Human Papillomavirus (HPV)

HPV infection occurs when the virus enters the body, usually through a cut, abrasion or small tear in the skin. The virus is transferred primarily by skin-to-skin contact. There is no blood test available to detect HPV. Most people who have HPV are not aware that they have it!

HPV is the name of a very common group of viruses. They do not cause any problems in most people, but some types can cause genital warts or cancer. There are more than 100 varieties of HPV. Most HPV infections don’t lead to cancer, but some types of genital HPV can cause cancer of the lower part of the uterus that connects to the vagina (cervix). These infections are often transmitted sexually or through other skin-to-skin contact.

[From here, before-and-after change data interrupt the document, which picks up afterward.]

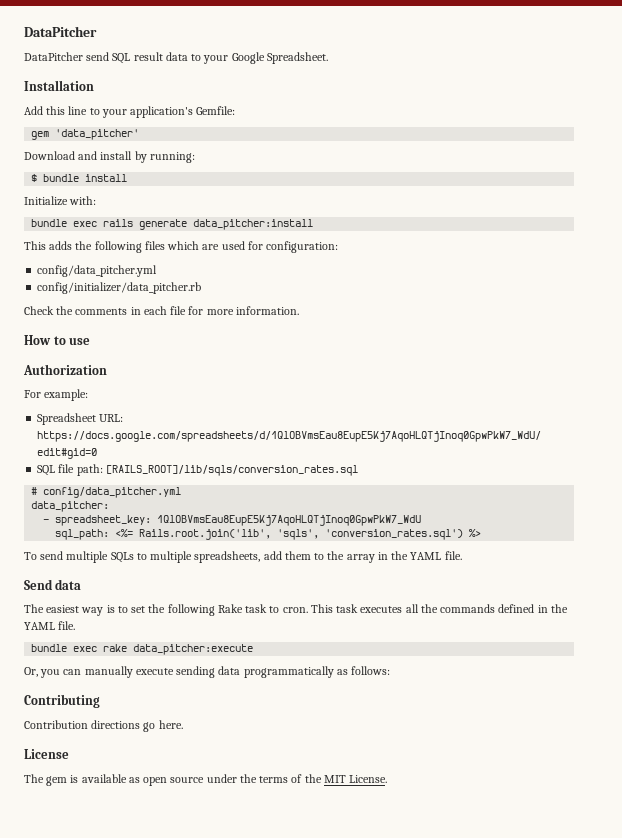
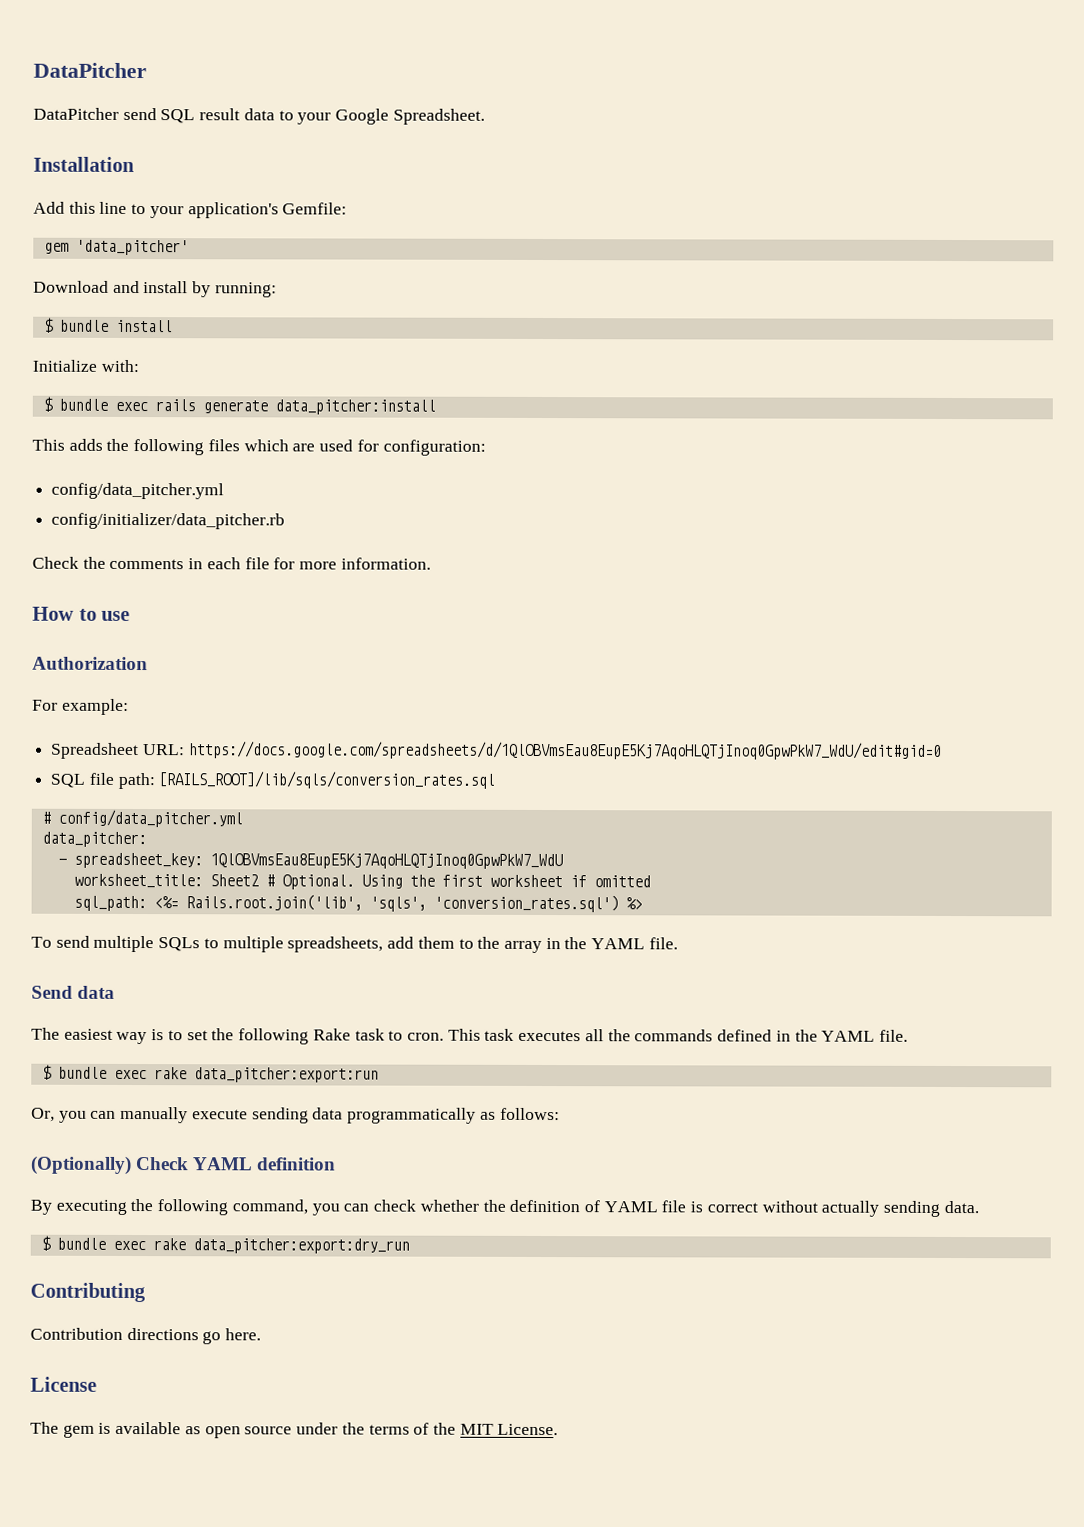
- bundle exec rails generate data_pitcher:install
+ $ bundle exec rails generate data_pitcher:install
+ worksheet_title: Sheet2 # Optional. Using the first worksheet if omitted
- bundle exec rake data_pitcher:execute
+ $ bundle exec rake data_pitcher:export:run
+ (Optionally) Check YAML definition
+ By executing the following command, you can check whether the definition of YAML file is correct without actually sending data.
+ $ bundle exec rake data_pitcher:export:dry_run

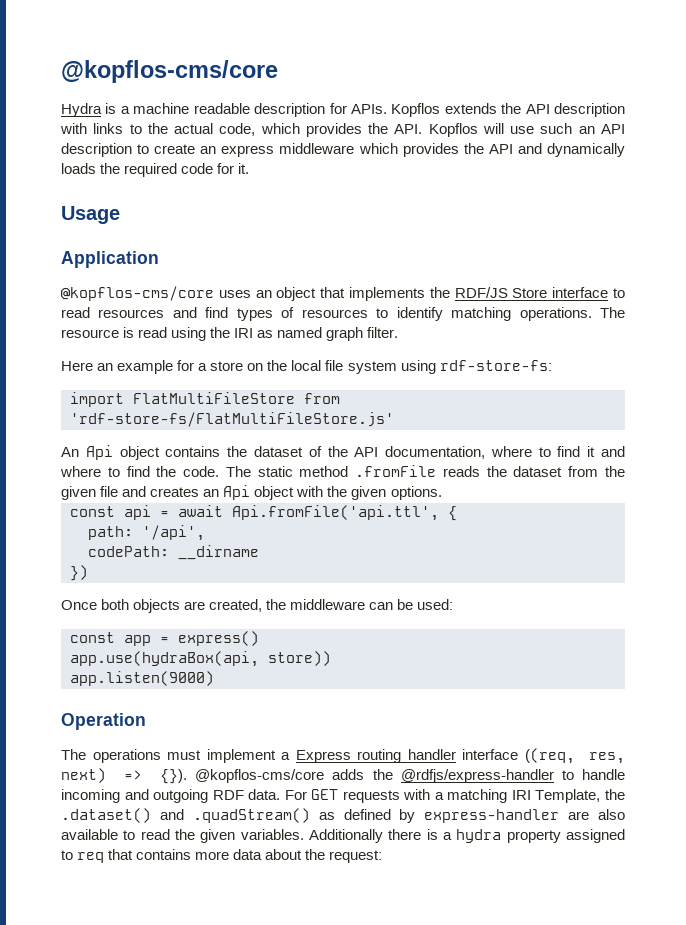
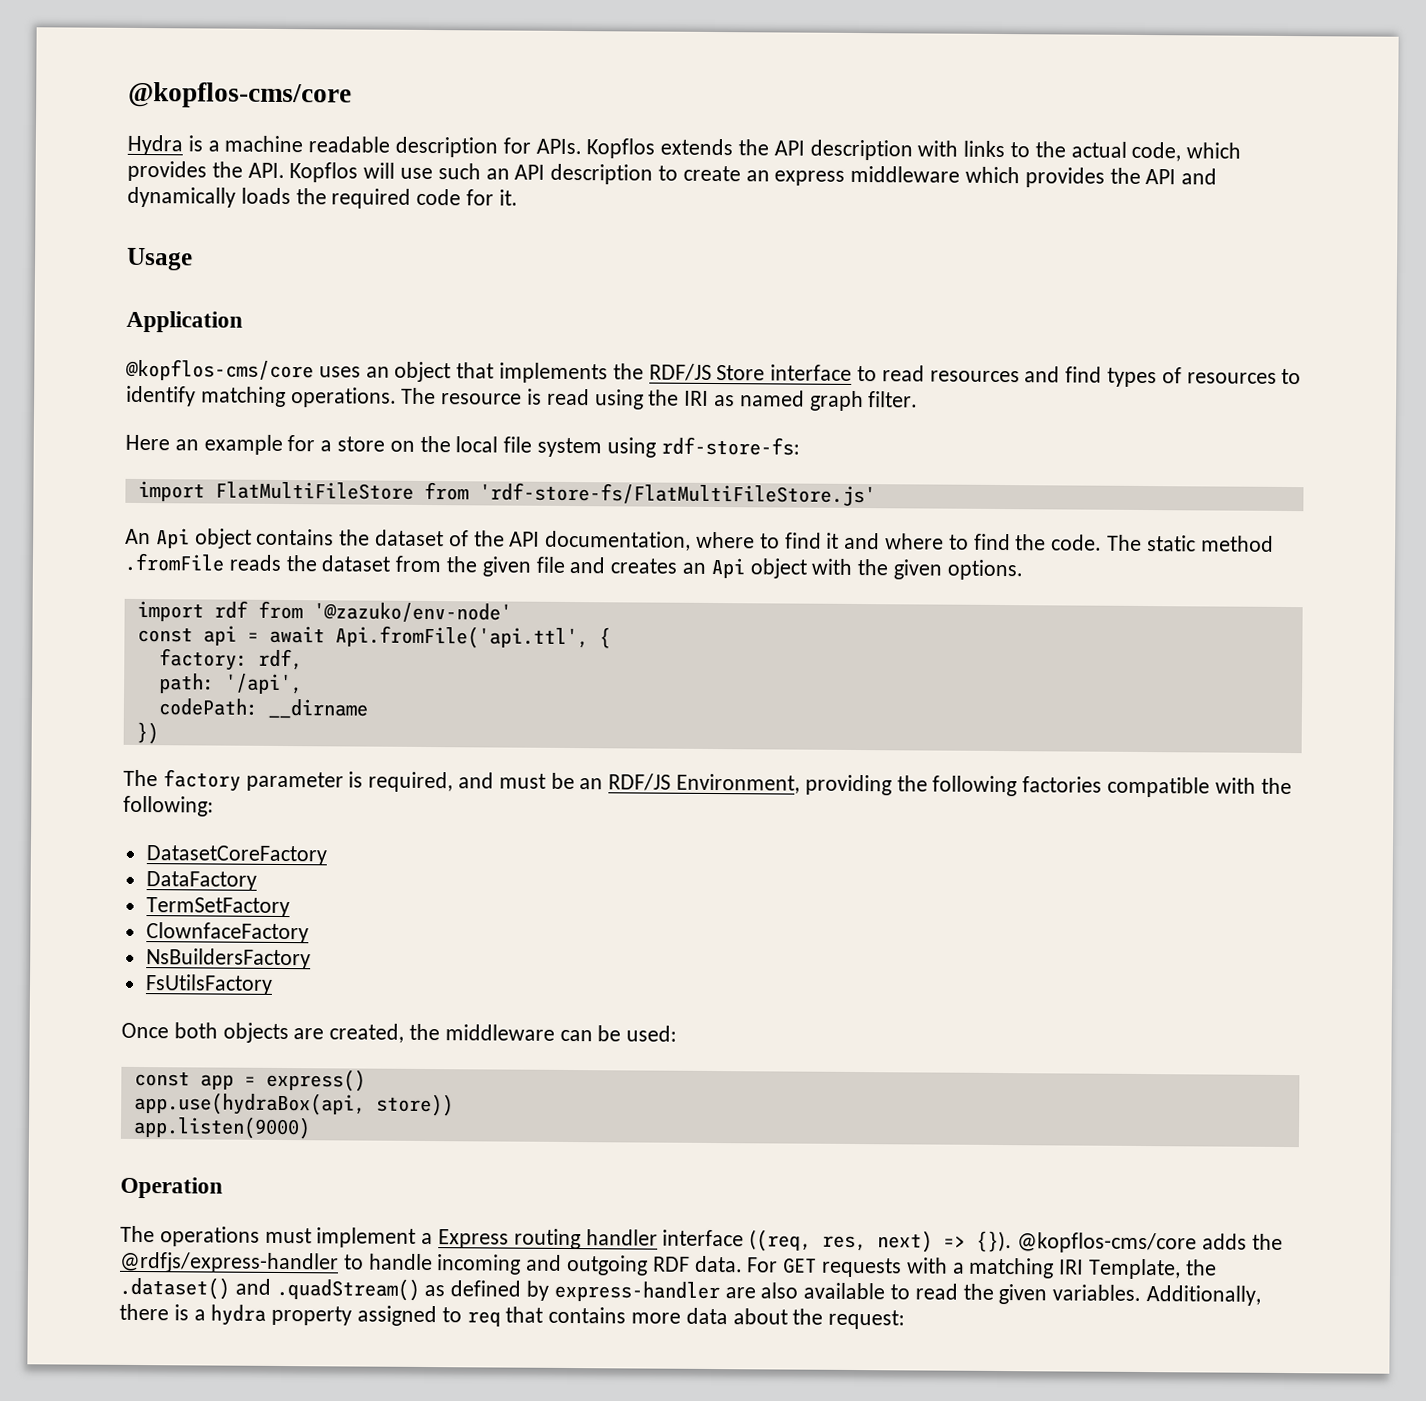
+ import rdf from '@zazuko/env-node'
+ factory: rdf,
+ The factory parameter is required, and must be an RDF/JS Environment, providing the following factories compatible with the following:
+ DatasetCoreFactory
+ DataFactory
+ TermSetFactory
+ ClownfaceFactory
+ NsBuildersFactory
+ FsUtilsFactory
- Additionally there is a hydra property assigned to req that contains more data about the request:
+ Additionally, there is a hydra property assigned to req that contains more data about the request:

HPV types linked to cancer are called high-risk types. Cancers linked to high-risk HPV include:


Generally the body’s immune system defeats HPV infections before it creates warts. When warts do appear, they vary in appearance depending on which kind of HPV is involved: link

  • Genital warts – these warts are similar to warts that appear in other parts of the body and are generally painless. It is recommended that you have routine tests for all sexually transmitted infections (STIs), including chlamydia, gonorrhoea, syphilis and HIV. link
  • Common warts – these warts appear as rough, raised bumps and usually occur on the hands and fingers. In most cases, common warts are simply unsightly, but they can also be painful or susceptible to injury or bleeding.
  • Flat warts – these warts are flat-topped, slightly raised lesions. They can appear anywhere, but children usually get them on the face and men tend to get them in the beard area. Women tend to get them on the legs.
  • Plantar warts – these warts are hard, grainy growths that usually appear on the heels or balls of your feet. They may cause discomfort.
  • Cervical Cancer – most cervical cancers are caused by HPV infections, but may take 20 years or longer to develop after an HPV infection. The HPV infection and early cervical cancer typically don’t cause noticeable symptoms. Getting vaccinated against HPV infection is your best protection from cervical cancer. It is important that women have regular screening to discover any pre-cancerous changes in their cervix which might lead to cancer.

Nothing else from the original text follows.